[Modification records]
┏━━

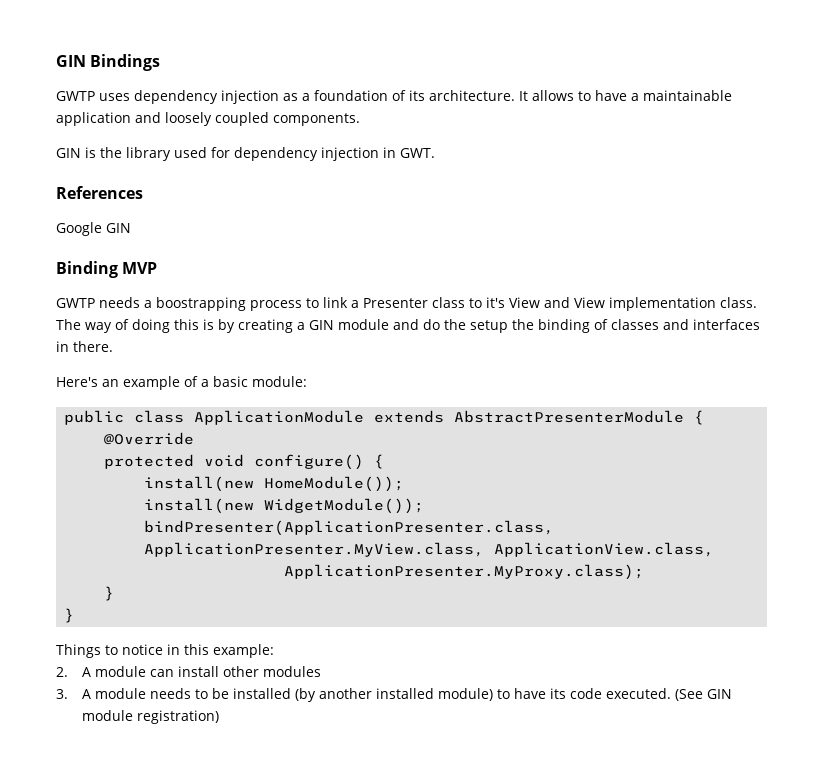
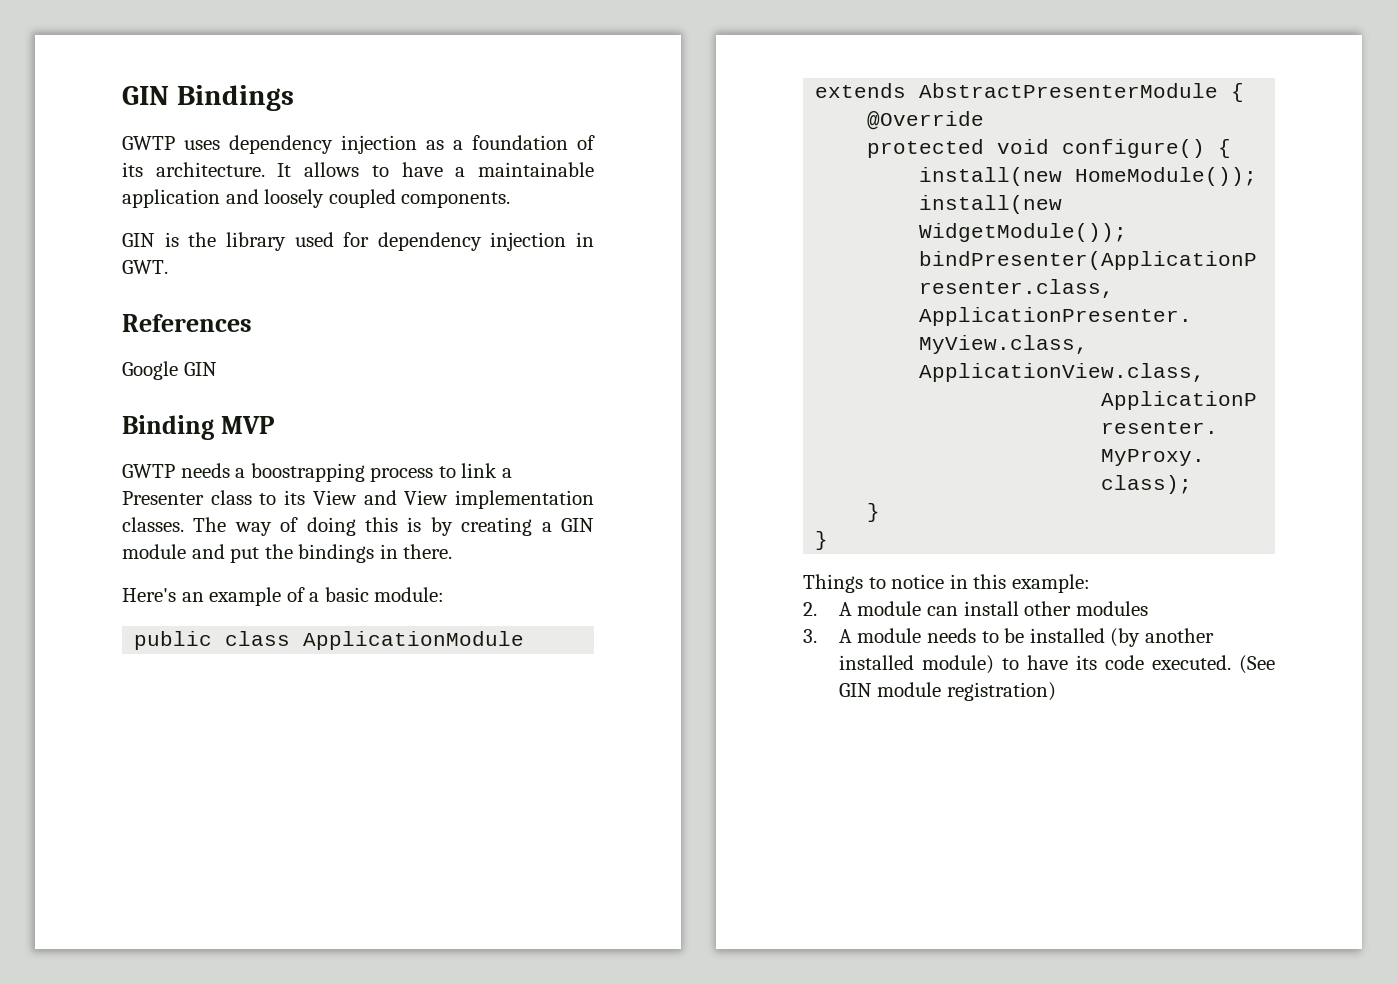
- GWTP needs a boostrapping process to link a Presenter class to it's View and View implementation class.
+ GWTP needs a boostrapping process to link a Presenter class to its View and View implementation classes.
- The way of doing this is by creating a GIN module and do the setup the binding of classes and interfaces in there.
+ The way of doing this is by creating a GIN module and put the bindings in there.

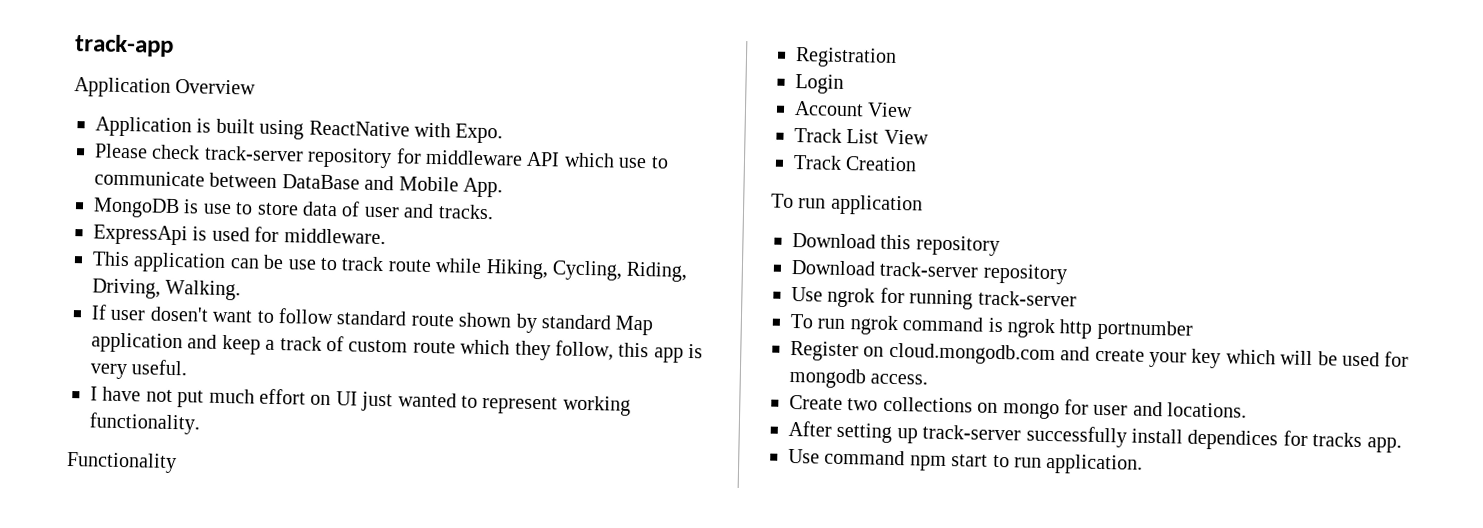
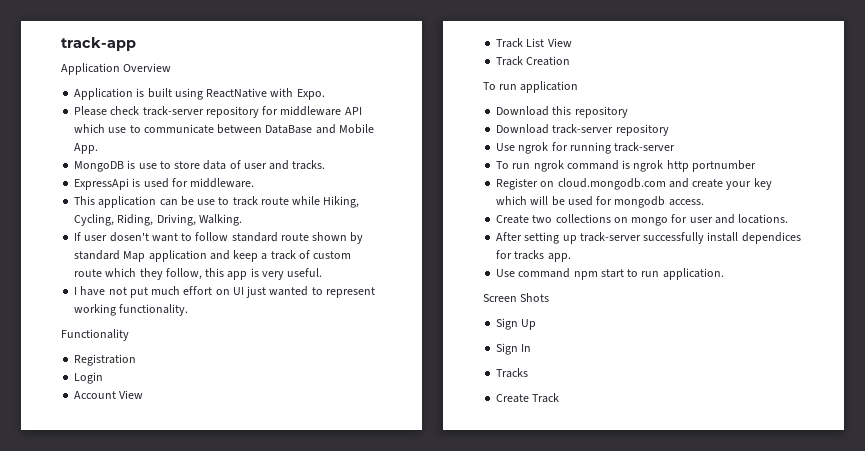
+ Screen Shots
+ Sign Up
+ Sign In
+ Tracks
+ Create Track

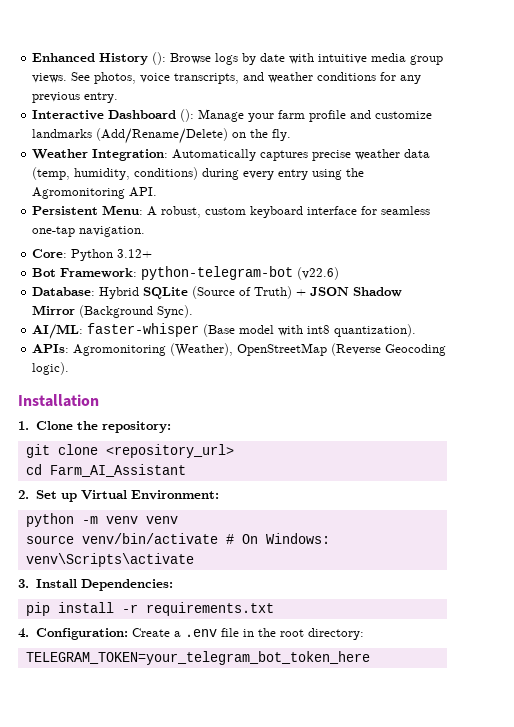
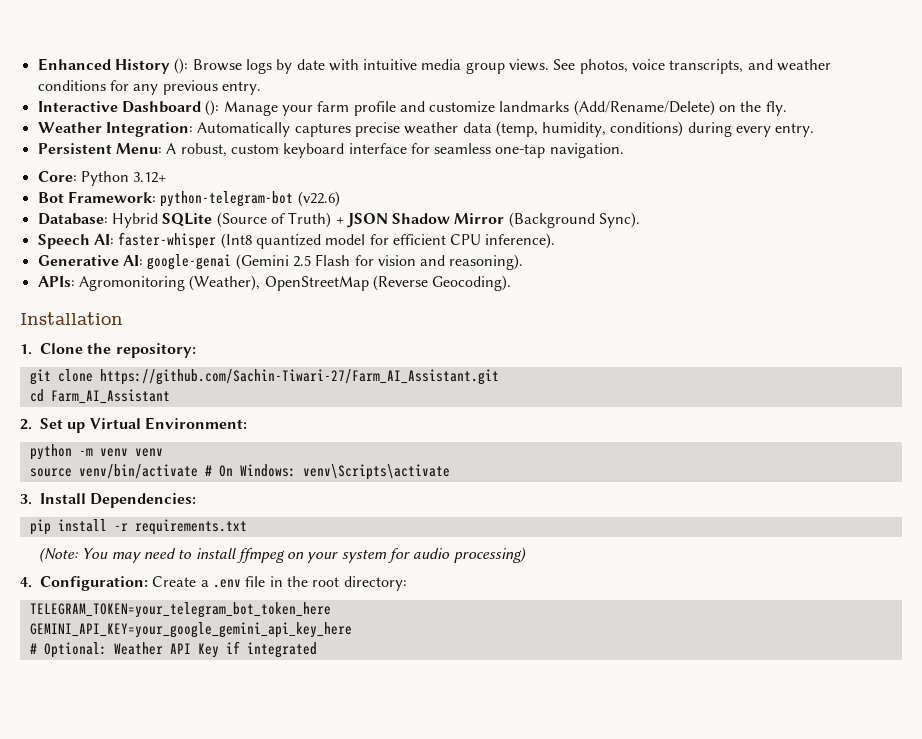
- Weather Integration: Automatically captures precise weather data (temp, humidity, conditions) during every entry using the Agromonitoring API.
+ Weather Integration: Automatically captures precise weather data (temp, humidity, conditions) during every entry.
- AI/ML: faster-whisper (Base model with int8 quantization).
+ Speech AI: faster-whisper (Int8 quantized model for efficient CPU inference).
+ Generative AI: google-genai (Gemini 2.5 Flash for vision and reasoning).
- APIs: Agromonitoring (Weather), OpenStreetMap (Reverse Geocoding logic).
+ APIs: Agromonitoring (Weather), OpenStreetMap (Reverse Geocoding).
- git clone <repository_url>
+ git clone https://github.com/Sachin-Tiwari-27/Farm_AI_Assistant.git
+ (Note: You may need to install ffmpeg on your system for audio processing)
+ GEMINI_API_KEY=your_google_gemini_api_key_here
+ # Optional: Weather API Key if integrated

┗━━

Copy all the lines of data exactly as they appear, dropping any images.

- GWTP needs a boostrapping process to link a Presenter class to it's View and View implementation class.
+ GWTP needs a boostrapping process to link a Presenter class to its View and View implementation classes.
- The way of doing this is by creating a GIN module and do the setup the binding of classes and interfaces in there.
+ The way of doing this is by creating a GIN module and put the bindings in there.

+ Screen Shots
+ Sign Up
+ Sign In
+ Tracks
+ Create Track

- Weather Integration: Automatically captures precise weather data (temp, humidity, conditions) during every entry using the Agromonitoring API.
+ Weather Integration: Automatically captures precise weather data (temp, humidity, conditions) during every entry.
- AI/ML: faster-whisper (Base model with int8 quantization).
+ Speech AI: faster-whisper (Int8 quantized model for efficient CPU inference).
+ Generative AI: google-genai (Gemini 2.5 Flash for vision and reasoning).
- APIs: Agromonitoring (Weather), OpenStreetMap (Reverse Geocoding logic).
+ APIs: Agromonitoring (Weather), OpenStreetMap (Reverse Geocoding).
- git clone <repository_url>
+ git clone https://github.com/Sachin-Tiwari-27/Farm_AI_Assistant.git
+ (Note: You may need to install ffmpeg on your system for audio processing)
+ GEMINI_API_KEY=your_google_gemini_api_key_here
+ # Optional: Weather API Key if integrated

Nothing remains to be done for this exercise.